**Exercise description**
An exact reproduction of the listing, minus the pictures, is the required output.

**Dataset content**
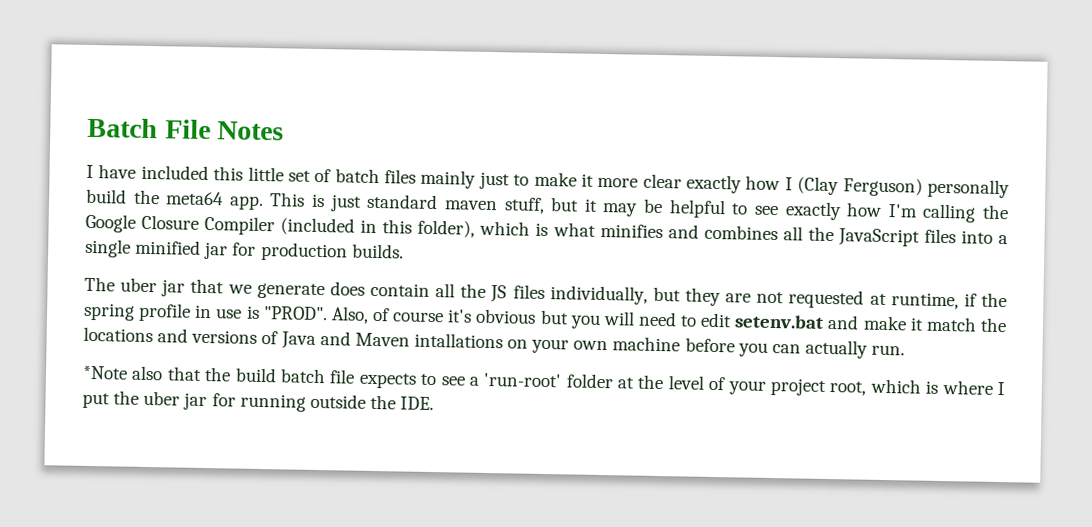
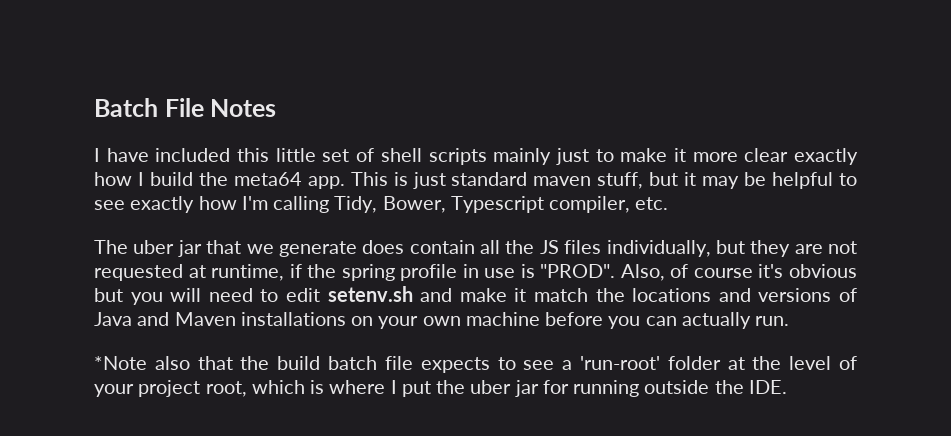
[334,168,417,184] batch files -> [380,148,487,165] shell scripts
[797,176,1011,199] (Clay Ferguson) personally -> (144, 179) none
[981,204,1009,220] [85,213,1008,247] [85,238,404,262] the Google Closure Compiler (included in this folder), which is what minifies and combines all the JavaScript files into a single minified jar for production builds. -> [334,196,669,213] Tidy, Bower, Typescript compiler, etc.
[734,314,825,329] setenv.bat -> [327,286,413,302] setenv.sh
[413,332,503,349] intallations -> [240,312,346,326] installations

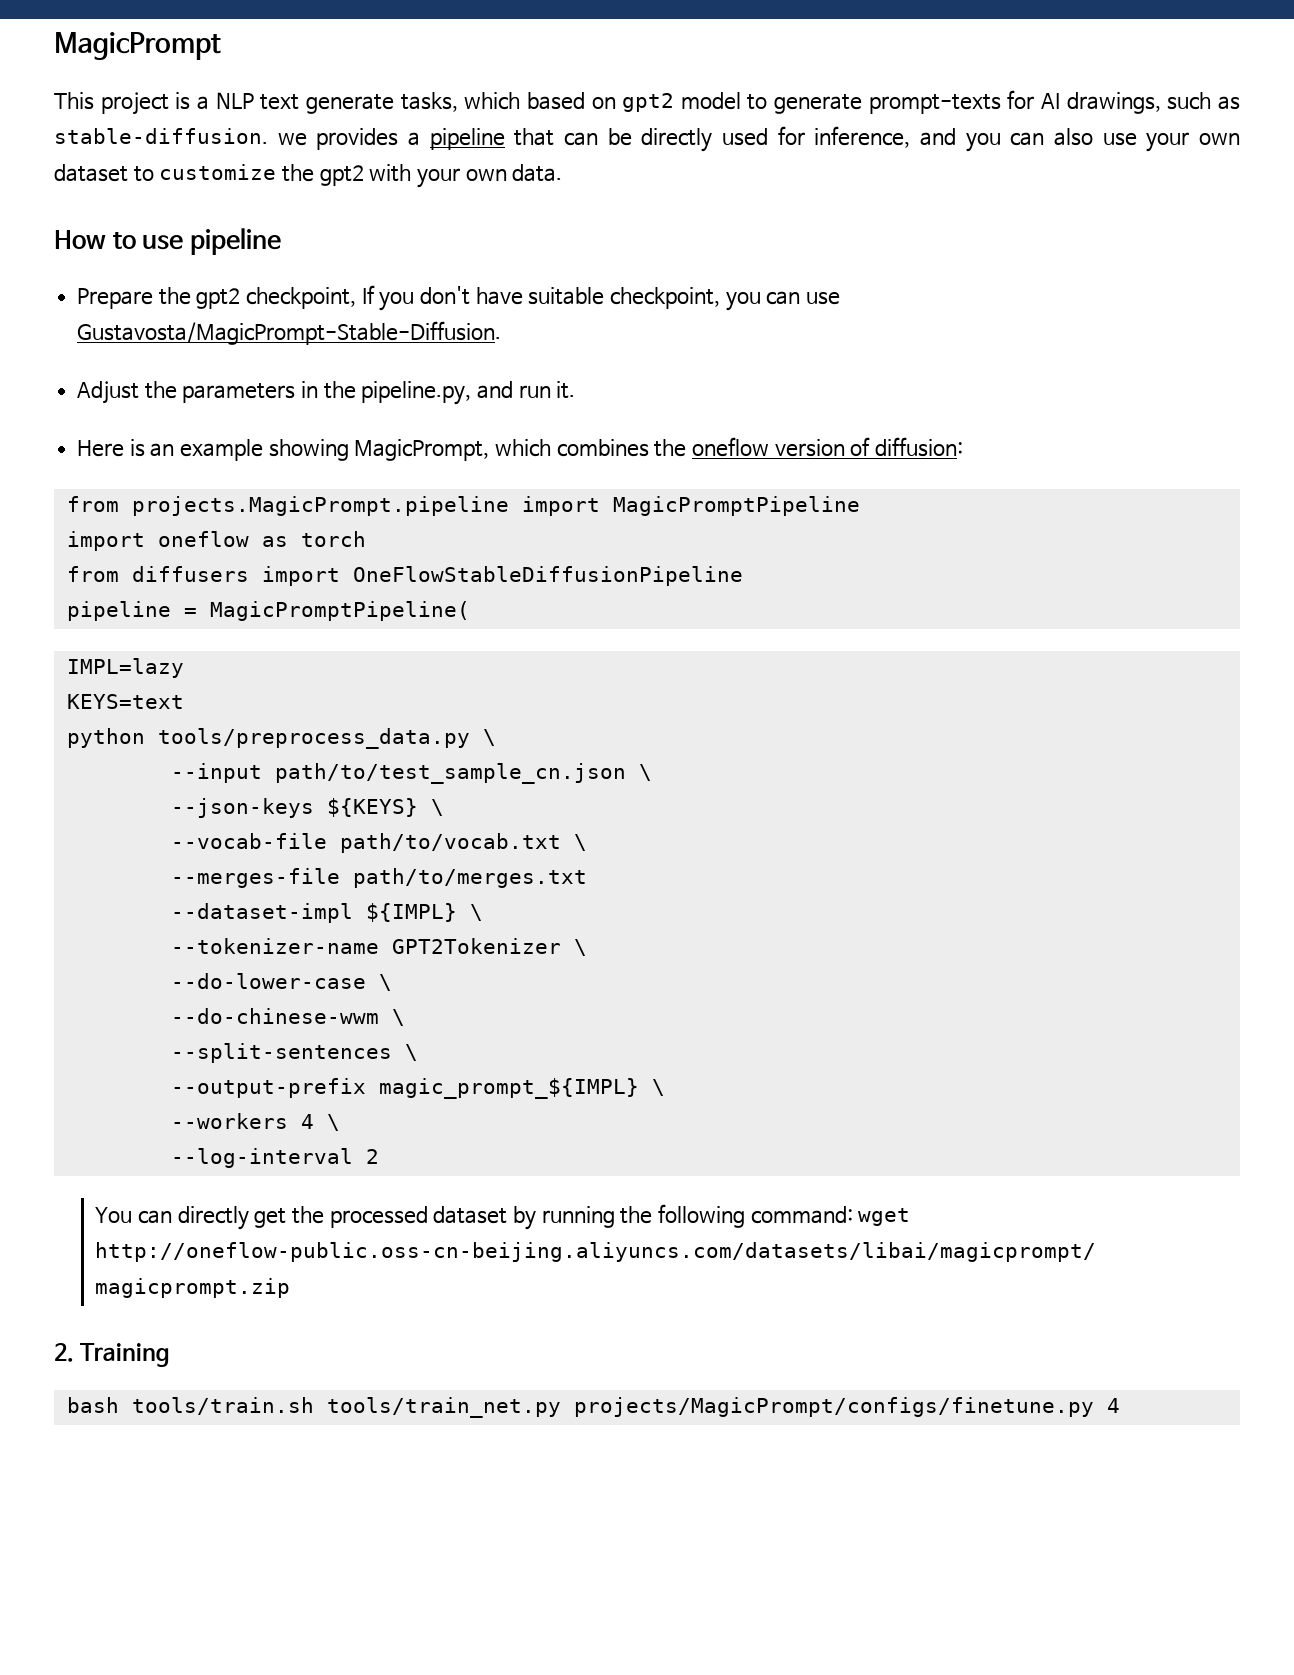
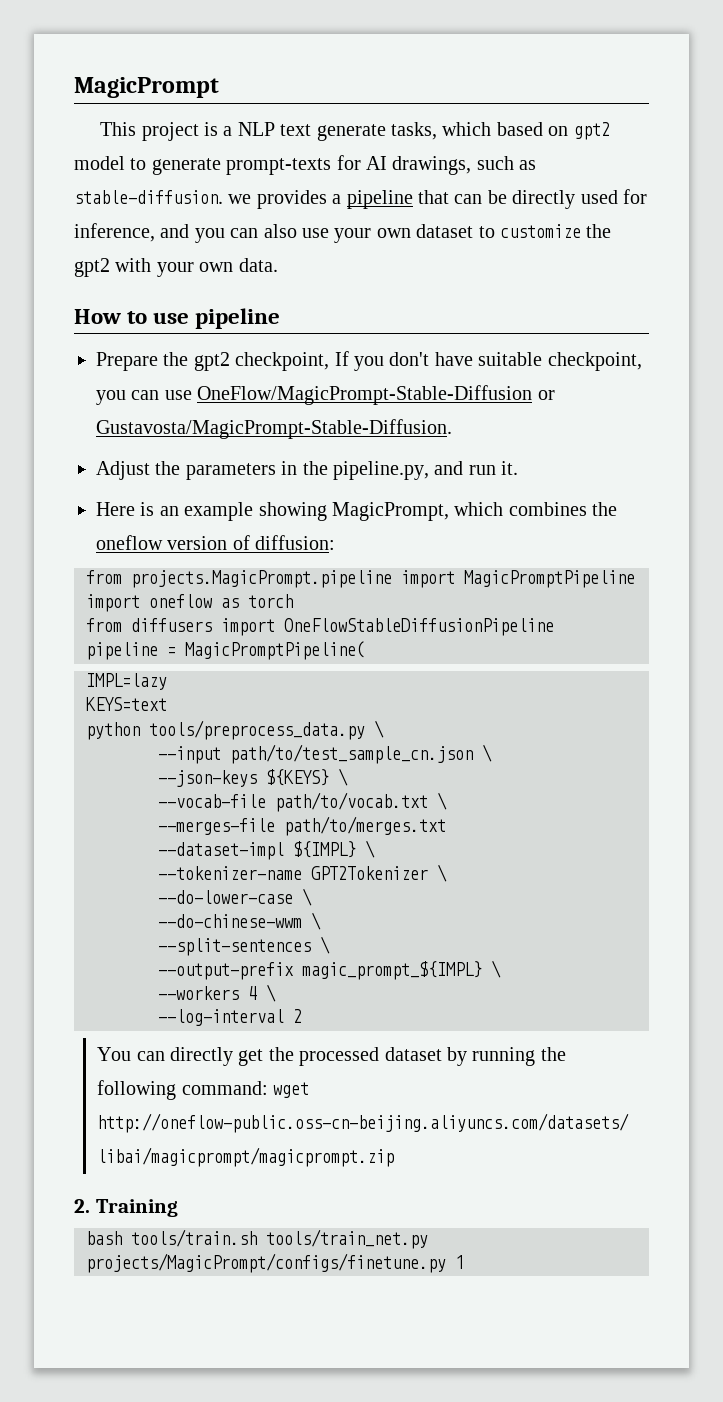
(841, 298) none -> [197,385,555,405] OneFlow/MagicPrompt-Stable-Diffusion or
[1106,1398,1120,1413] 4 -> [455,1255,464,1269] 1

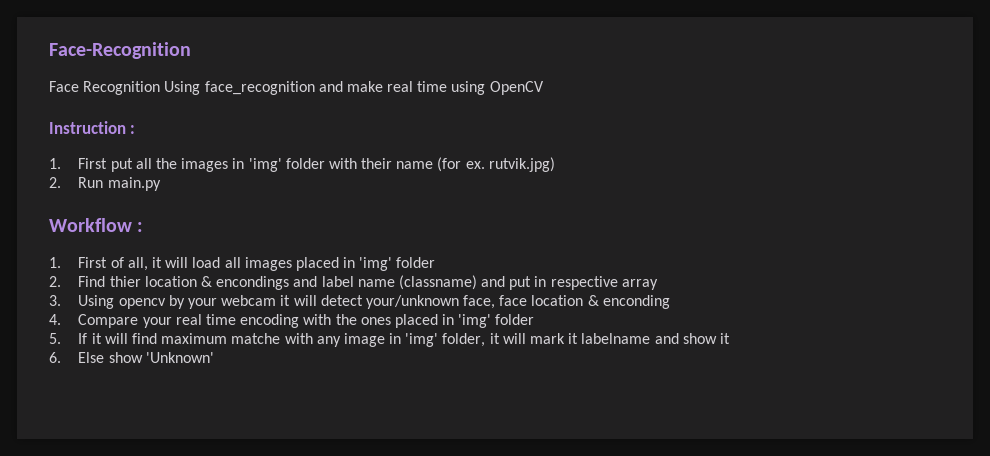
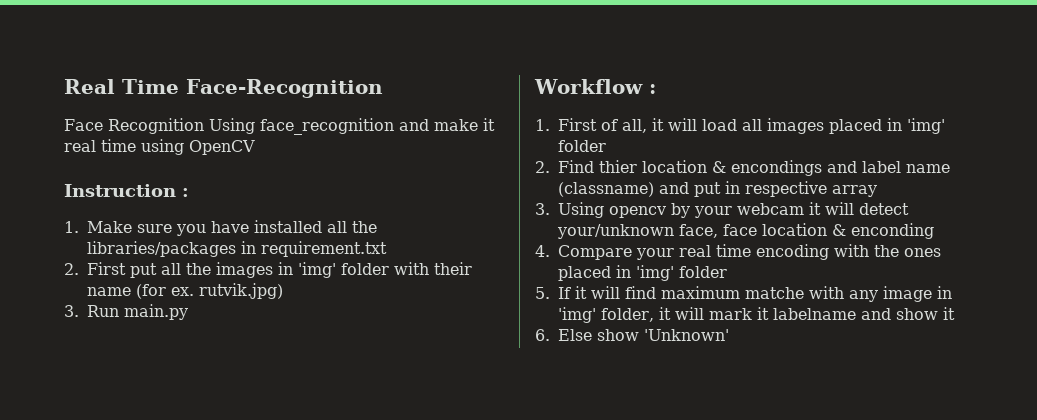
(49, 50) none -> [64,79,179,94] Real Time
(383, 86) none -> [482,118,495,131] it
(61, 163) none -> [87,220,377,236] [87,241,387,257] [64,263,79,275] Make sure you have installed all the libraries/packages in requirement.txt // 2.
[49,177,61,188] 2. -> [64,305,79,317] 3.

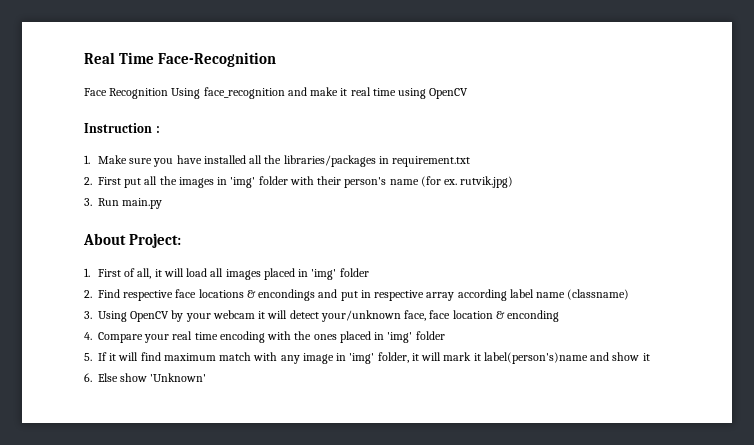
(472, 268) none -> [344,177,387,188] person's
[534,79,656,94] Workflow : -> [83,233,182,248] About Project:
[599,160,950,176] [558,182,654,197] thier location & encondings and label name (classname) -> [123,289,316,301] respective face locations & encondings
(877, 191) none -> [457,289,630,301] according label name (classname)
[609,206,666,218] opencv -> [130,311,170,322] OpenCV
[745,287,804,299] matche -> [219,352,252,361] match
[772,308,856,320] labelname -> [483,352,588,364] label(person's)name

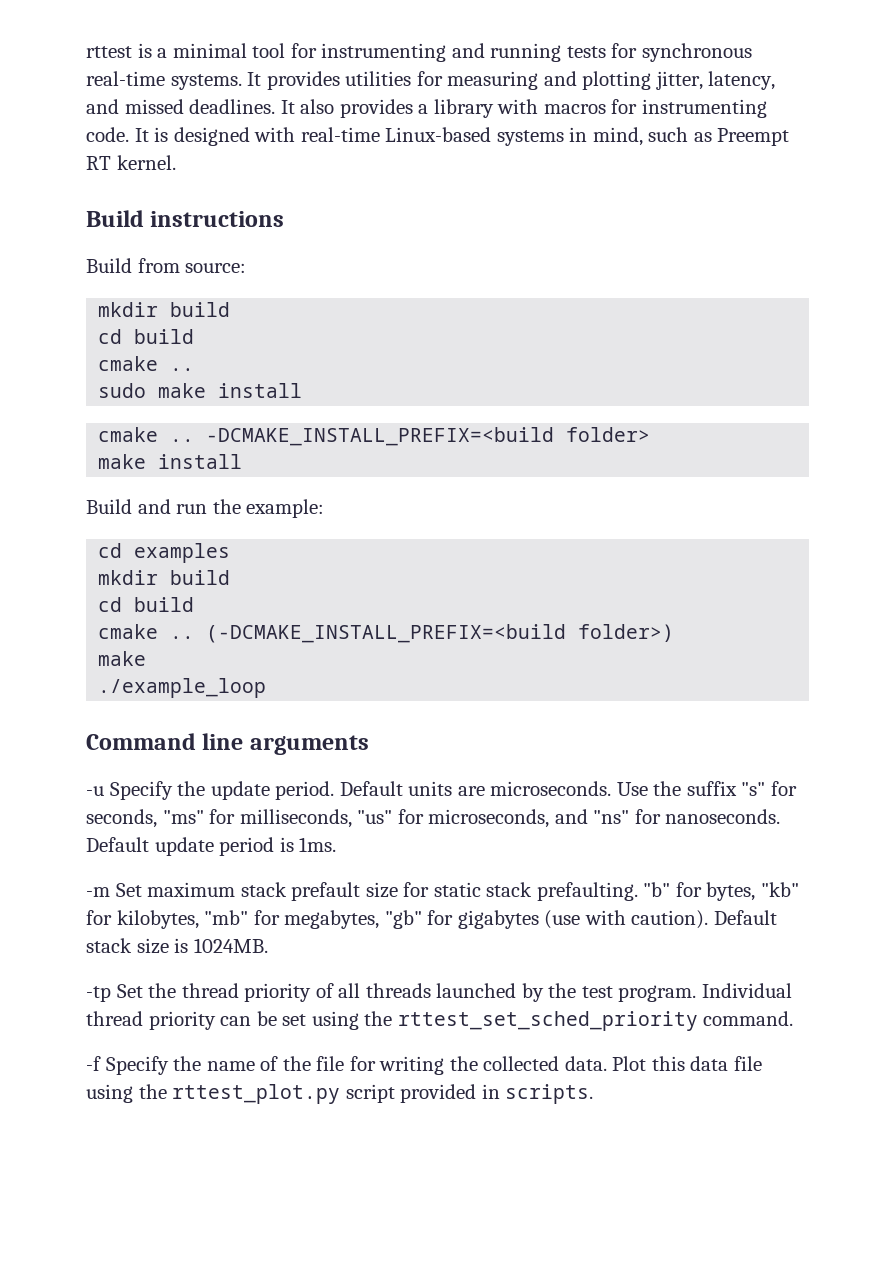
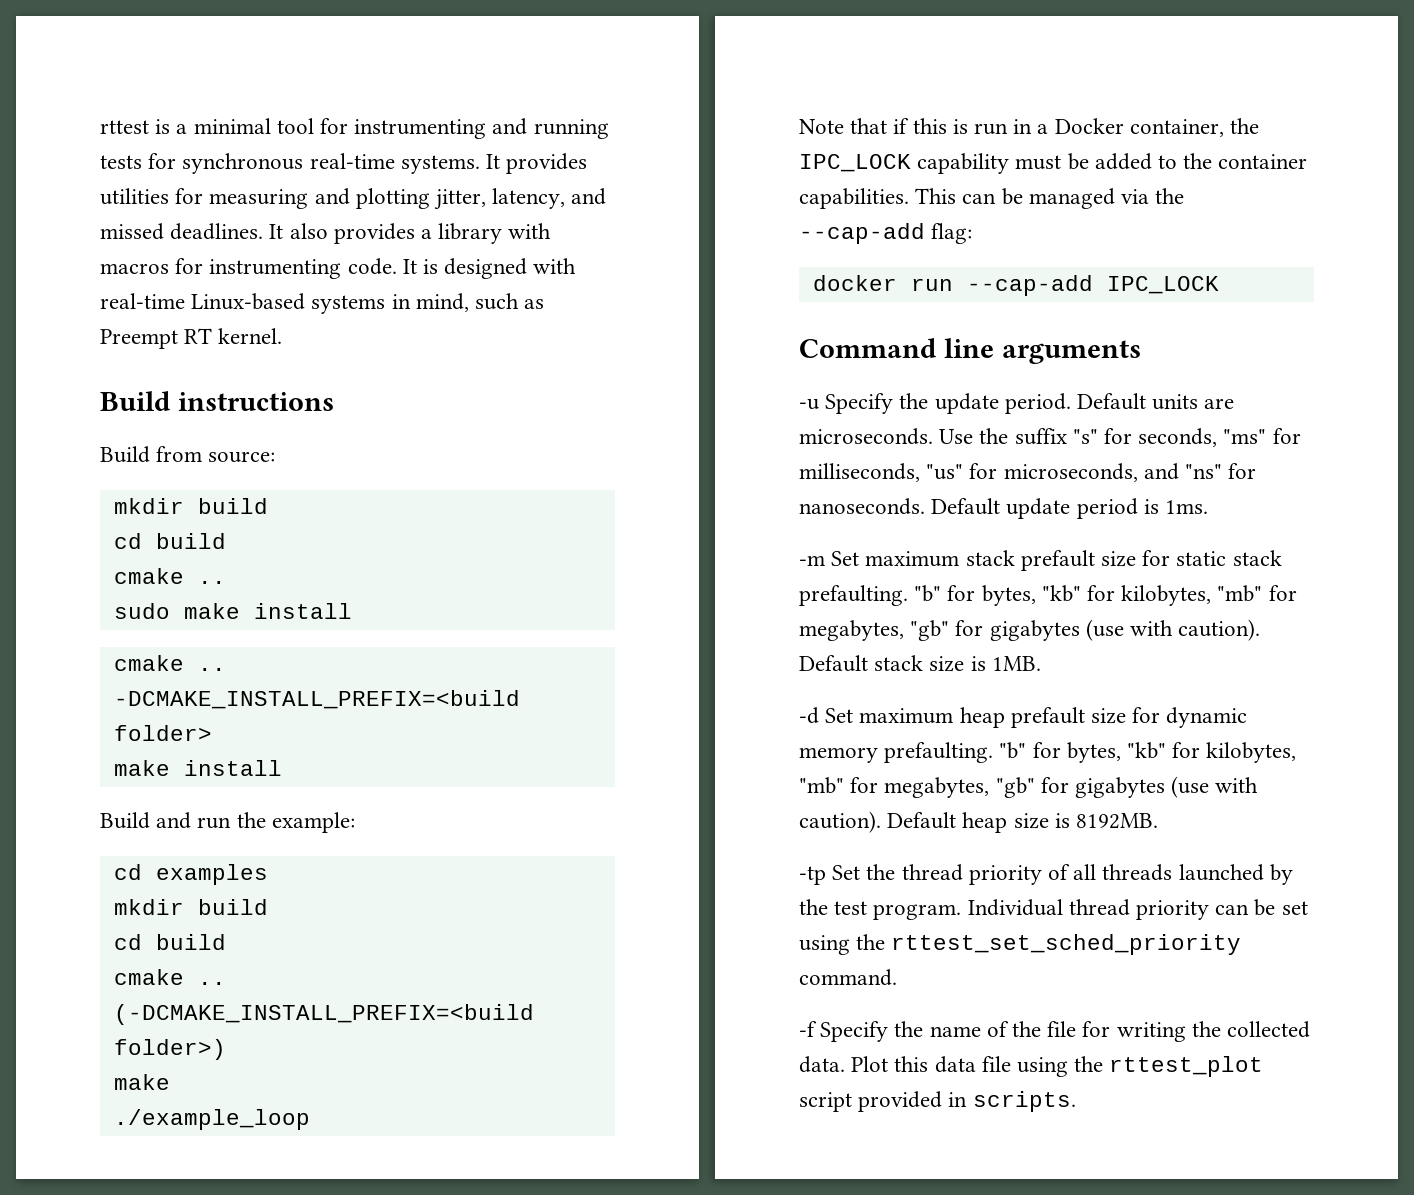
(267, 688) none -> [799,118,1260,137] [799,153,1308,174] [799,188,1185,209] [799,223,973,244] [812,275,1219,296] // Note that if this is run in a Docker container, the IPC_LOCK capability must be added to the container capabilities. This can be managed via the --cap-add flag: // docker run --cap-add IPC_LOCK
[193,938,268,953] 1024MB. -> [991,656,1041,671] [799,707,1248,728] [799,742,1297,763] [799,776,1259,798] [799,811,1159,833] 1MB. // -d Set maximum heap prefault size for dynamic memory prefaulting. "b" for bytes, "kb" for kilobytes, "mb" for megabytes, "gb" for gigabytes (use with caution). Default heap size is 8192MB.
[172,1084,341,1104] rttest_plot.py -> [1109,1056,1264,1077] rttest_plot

**Response for this exercise**
[334,168,417,184] batch files -> [380,148,487,165] shell scripts
[797,176,1011,199] (Clay Ferguson) personally -> (144, 179) none
[981,204,1009,220] [85,213,1008,247] [85,238,404,262] the Google Closure Compiler (included in this folder), which is what minifies and combines all the JavaScript files into a single minified jar for production builds. -> [334,196,669,213] Tidy, Bower, Typescript compiler, etc.
[734,314,825,329] setenv.bat -> [327,286,413,302] setenv.sh
[413,332,503,349] intallations -> [240,312,346,326] installations

(841, 298) none -> [197,385,555,405] OneFlow/MagicPrompt-Stable-Diffusion or
[1106,1398,1120,1413] 4 -> [455,1255,464,1269] 1

(49, 50) none -> [64,79,179,94] Real Time
(383, 86) none -> [482,118,495,131] it
(61, 163) none -> [87,220,377,236] [87,241,387,257] [64,263,79,275] Make sure you have installed all the libraries/packages in requirement.txt // 2.
[49,177,61,188] 2. -> [64,305,79,317] 3.

(472, 268) none -> [344,177,387,188] person's
[534,79,656,94] Workflow : -> [83,233,182,248] About Project:
[599,160,950,176] [558,182,654,197] thier location & encondings and label name (classname) -> [123,289,316,301] respective face locations & encondings
(877, 191) none -> [457,289,630,301] according label name (classname)
[609,206,666,218] opencv -> [130,311,170,322] OpenCV
[745,287,804,299] matche -> [219,352,252,361] match
[772,308,856,320] labelname -> [483,352,588,364] label(person's)name

(267, 688) none -> [799,118,1260,137] [799,153,1308,174] [799,188,1185,209] [799,223,973,244] [812,275,1219,296] // Note that if this is run in a Docker container, the IPC_LOCK capability must be added to the container capabilities. This can be managed via the --cap-add flag: // docker run --cap-add IPC_LOCK
[193,938,268,953] 1024MB. -> [991,656,1041,671] [799,707,1248,728] [799,742,1297,763] [799,776,1259,798] [799,811,1159,833] 1MB. // -d Set maximum heap prefault size for dynamic memory prefaulting. "b" for bytes, "kb" for kilobytes, "mb" for megabytes, "gb" for gigabytes (use with caution). Default heap size is 8192MB.
[172,1084,341,1104] rttest_plot.py -> [1109,1056,1264,1077] rttest_plot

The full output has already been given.